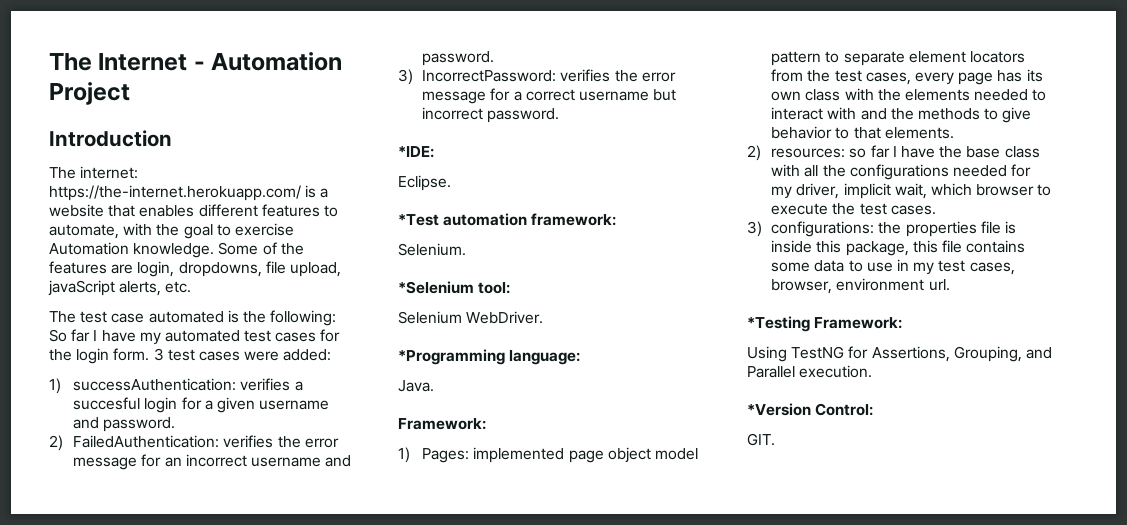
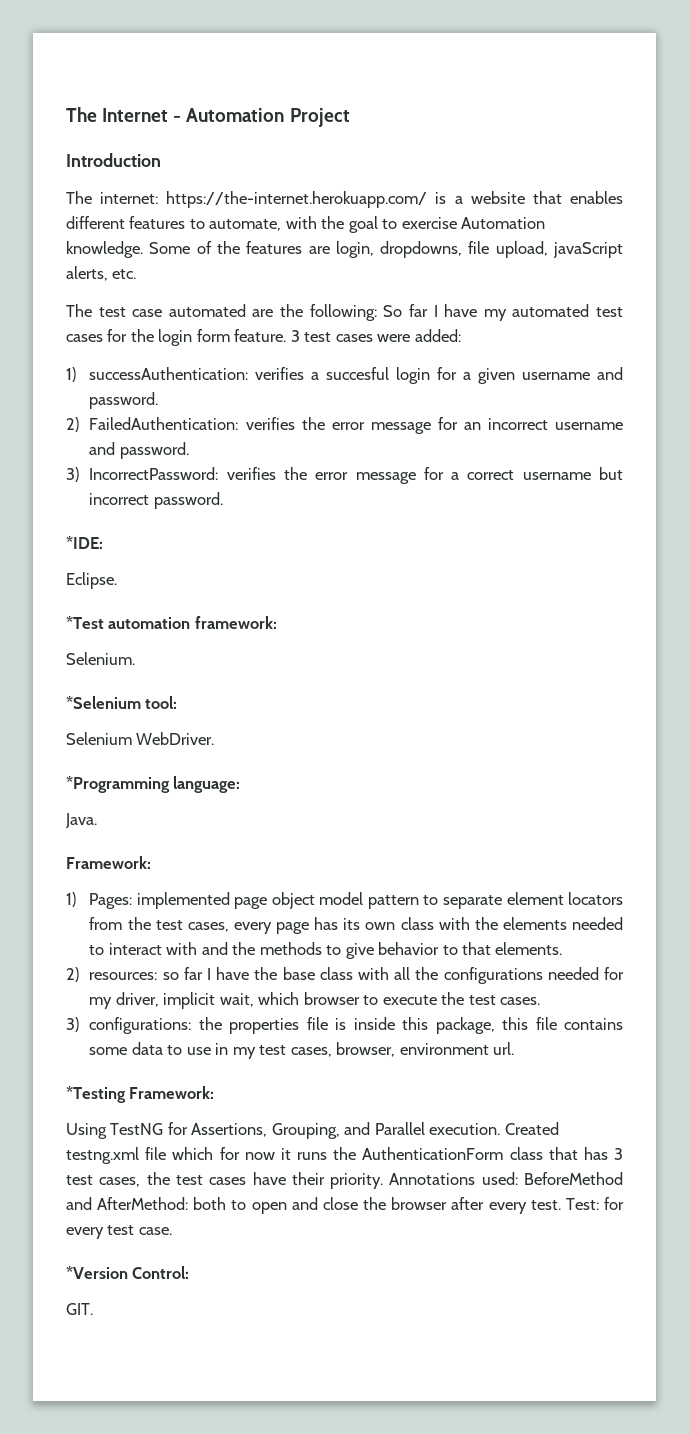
[227,310,239,323] is -> [252,309,274,317] are
[113,348,150,361] form. -> [196,329,287,342] form feature.
(873, 371) none -> [504,1122,559,1135] [66,1147,623,1164] [66,1172,624,1189] [66,1197,624,1214] [66,1225,172,1239] Created testng.xml file which for now it runs the AuthenticationForm class that has 3 test cases, the test cases have their priority. Annotations used: BeforeMethod and AfterMethod: both to open and close the browser after every test. Test: for every test case.

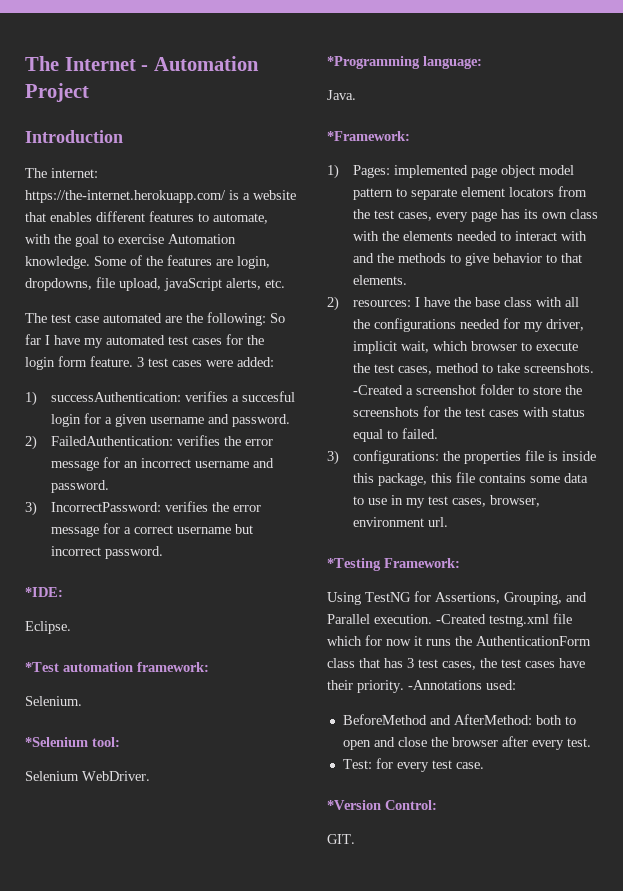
[66,856,151,869] Framework: -> [327,131,410,141] *Framework:
[162,967,203,980] so far -> (411, 303) none
[500,997,541,1005] cases. -> [397,363,594,375] [352,384,582,395] [352,406,585,417] [352,428,438,442] cases, method to take screenshots. -Created a screenshot folder to store the screenshots for the test cases with status equal to failed.
[504,1122,559,1135] Created -> [436,614,486,624] -Created
[389,1173,476,1185] Annotations -> [408,680,482,690] -Annotations
(518, 1178) none -> (516, 685) //
(561, 1205) none -> (591, 742) //

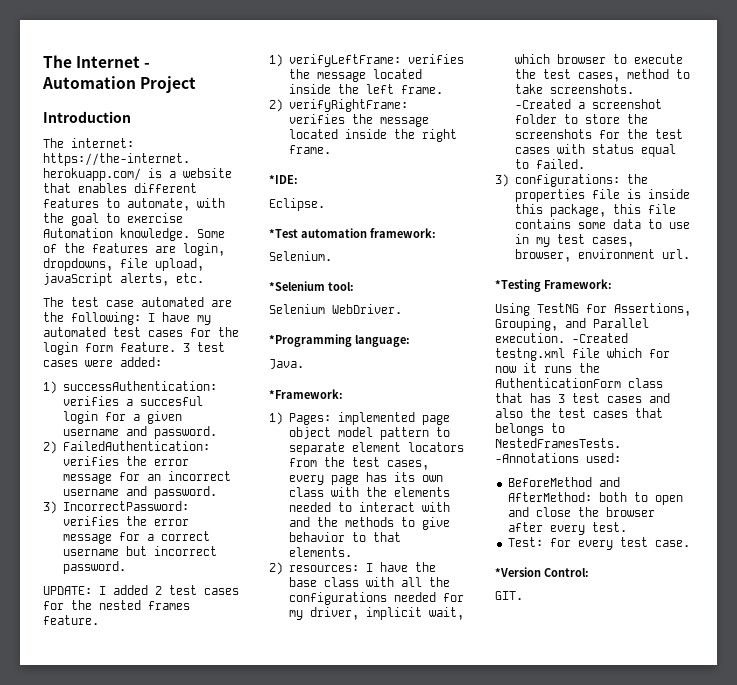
[270,313,285,323] [25,334,41,345] So far -> (141, 318) none
(163, 552) none -> [43,585,239,595] [43,600,190,610] [43,615,99,625] [269,54,464,67] [288,69,422,82] [288,84,443,94] [269,99,408,112] [288,114,429,127] [288,129,457,142] [288,145,331,154] // UPDATE: I added 2 test cases for the nested frames feature. // 1) verifyLeftFrame: verifies the message located inside the left frame. // 2) verifyRightFrame: verifies the message located inside the right frame.
[442,658,585,670] [327,680,404,693] cases, the test cases have their priority. -> [607,393,670,403] [495,408,663,418] [495,423,565,436] [495,438,621,448] cases and also the test cases that belongs to NestedFramesTests.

####################

In the records above, find each line that mentions the string "Annotations", then copy it.

_Written response_
(873, 371) none -> [504,1122,559,1135] [66,1147,623,1164] [66,1172,624,1189] [66,1197,624,1214] [66,1225,172,1239] Created testng.xml file which for now it runs the AuthenticationForm class that has 3 test cases, the test cases have their priority. Annotations used: BeforeMethod and AfterMethod: both to open and close the browser after every test. Test: for every test case.
[389,1173,476,1185] Annotations -> [408,680,482,690] -Annotations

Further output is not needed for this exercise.